▸ **Task directions**:
Locate each line of the material that contains "right", then return it.

▸ **Supplied data**:
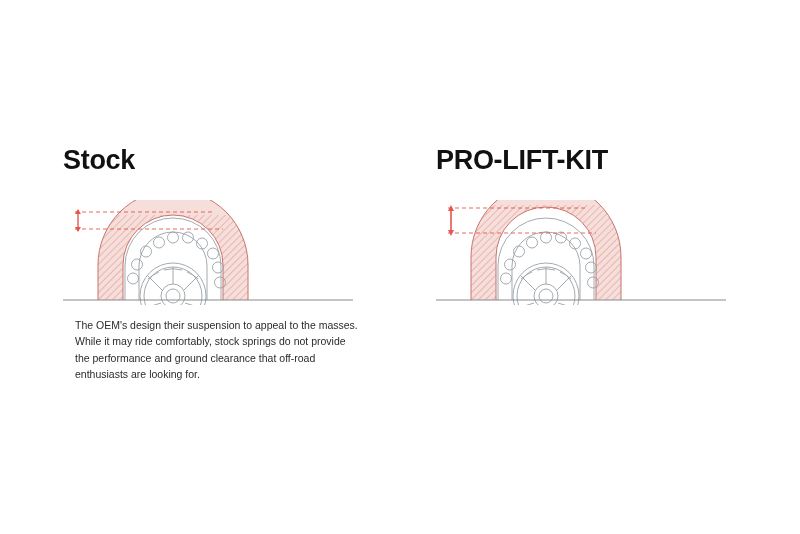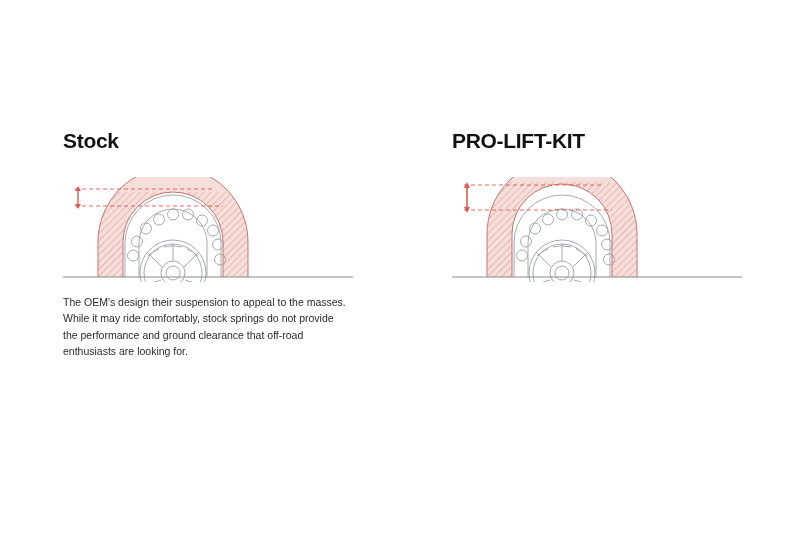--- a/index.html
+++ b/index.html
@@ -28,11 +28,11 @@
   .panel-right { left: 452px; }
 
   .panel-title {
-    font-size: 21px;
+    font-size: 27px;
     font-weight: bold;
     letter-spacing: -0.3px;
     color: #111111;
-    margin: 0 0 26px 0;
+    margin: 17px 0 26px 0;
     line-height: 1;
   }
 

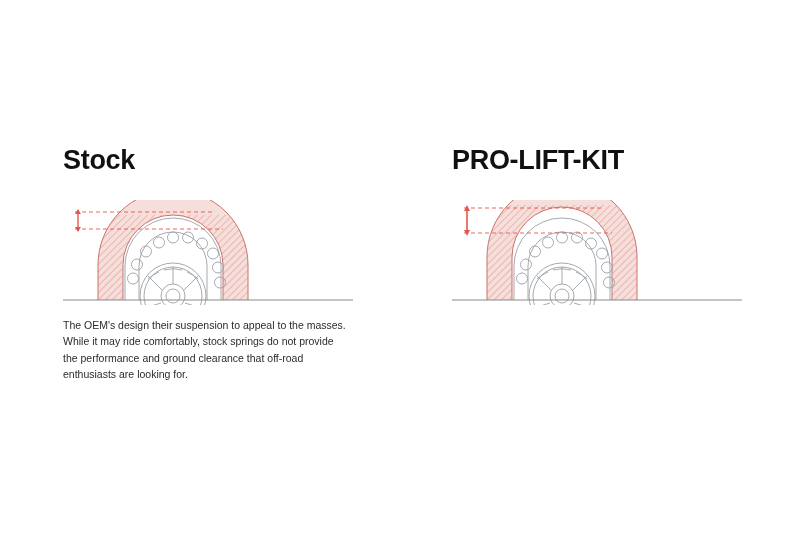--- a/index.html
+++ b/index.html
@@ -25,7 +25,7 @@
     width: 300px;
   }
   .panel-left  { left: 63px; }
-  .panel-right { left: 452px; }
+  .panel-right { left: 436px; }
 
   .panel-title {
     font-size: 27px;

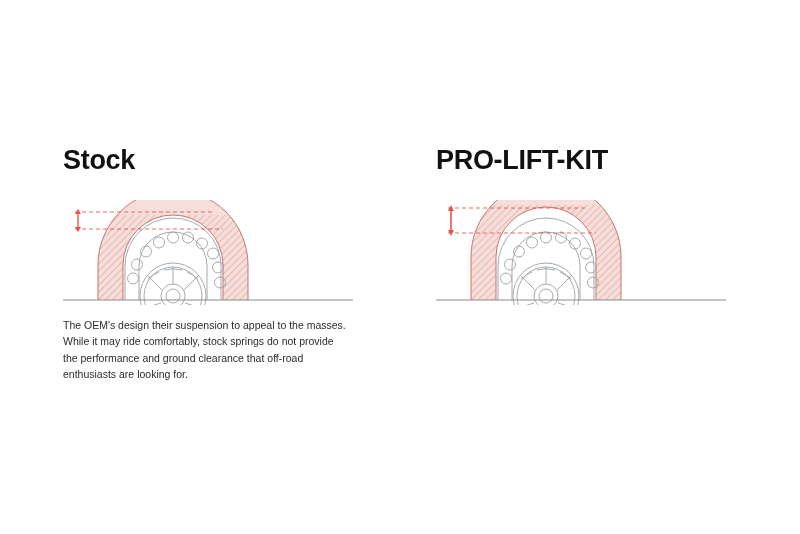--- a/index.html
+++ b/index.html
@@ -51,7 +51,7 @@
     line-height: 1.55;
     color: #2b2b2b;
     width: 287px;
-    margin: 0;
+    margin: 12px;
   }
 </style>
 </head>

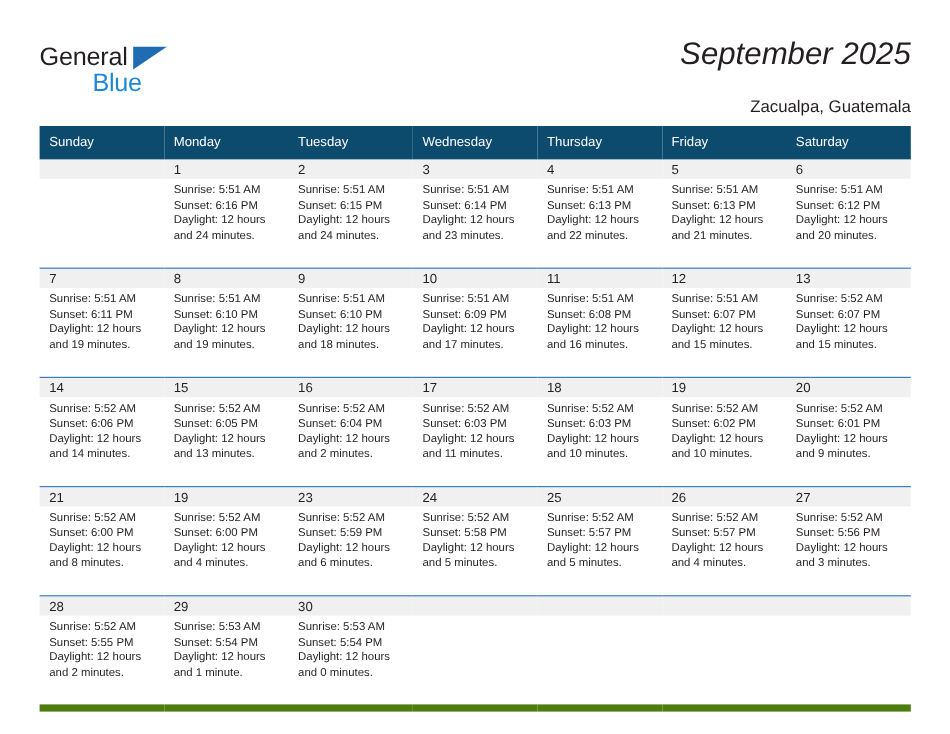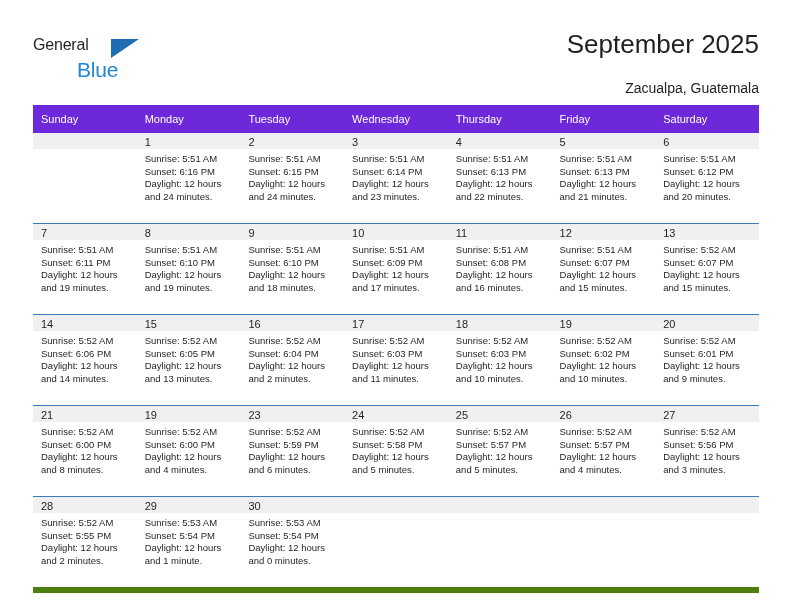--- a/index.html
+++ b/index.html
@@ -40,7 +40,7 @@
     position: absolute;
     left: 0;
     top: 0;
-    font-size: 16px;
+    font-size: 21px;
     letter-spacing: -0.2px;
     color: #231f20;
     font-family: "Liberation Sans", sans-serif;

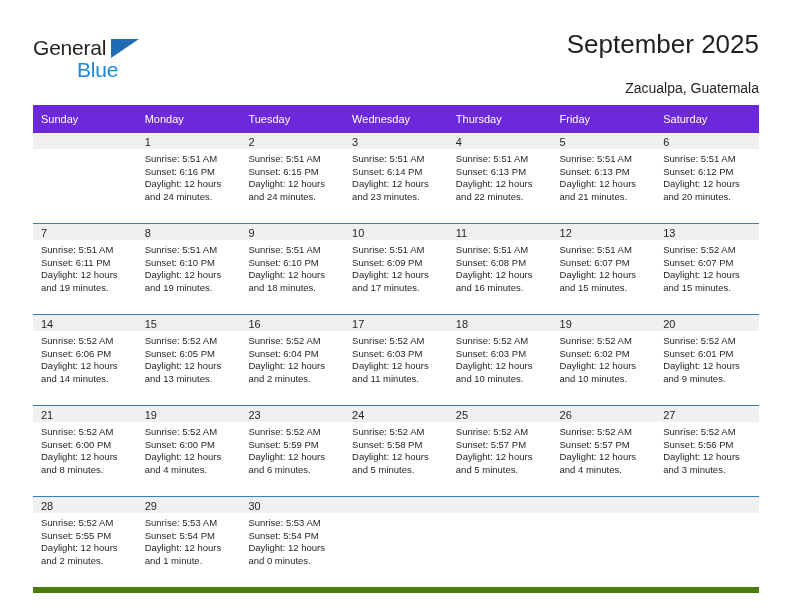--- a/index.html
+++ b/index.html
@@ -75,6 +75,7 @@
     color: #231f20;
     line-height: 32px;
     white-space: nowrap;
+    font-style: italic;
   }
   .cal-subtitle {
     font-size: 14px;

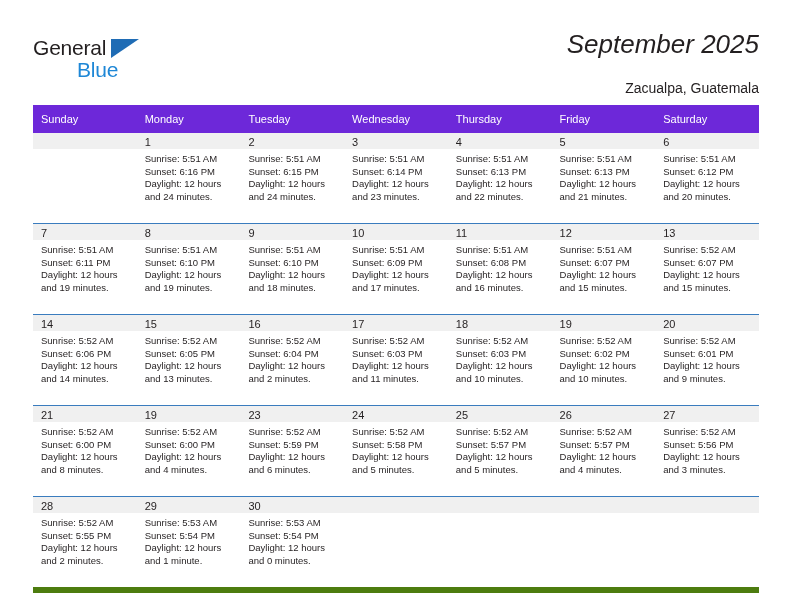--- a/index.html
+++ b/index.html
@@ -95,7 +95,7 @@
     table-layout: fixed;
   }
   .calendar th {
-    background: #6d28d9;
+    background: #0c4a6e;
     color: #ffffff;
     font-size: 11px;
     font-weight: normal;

▸ **Written solution**:
   .panel-right { left: 452px; }
-  .panel-right { left: 452px; }
+  .panel-right { left: 436px; }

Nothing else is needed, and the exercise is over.